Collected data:
:::::

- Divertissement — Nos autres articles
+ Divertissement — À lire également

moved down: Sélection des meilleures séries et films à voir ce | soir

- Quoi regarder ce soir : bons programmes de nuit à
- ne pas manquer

:::::

Work item: All the entries should be output exactly as given.

Written answer:
- Divertissement — Nos autres articles
+ Divertissement — À lire également

moved down: Sélection des meilleures séries et films à voir ce | soir

- Quoi regarder ce soir : bons programmes de nuit à
- ne pas manquer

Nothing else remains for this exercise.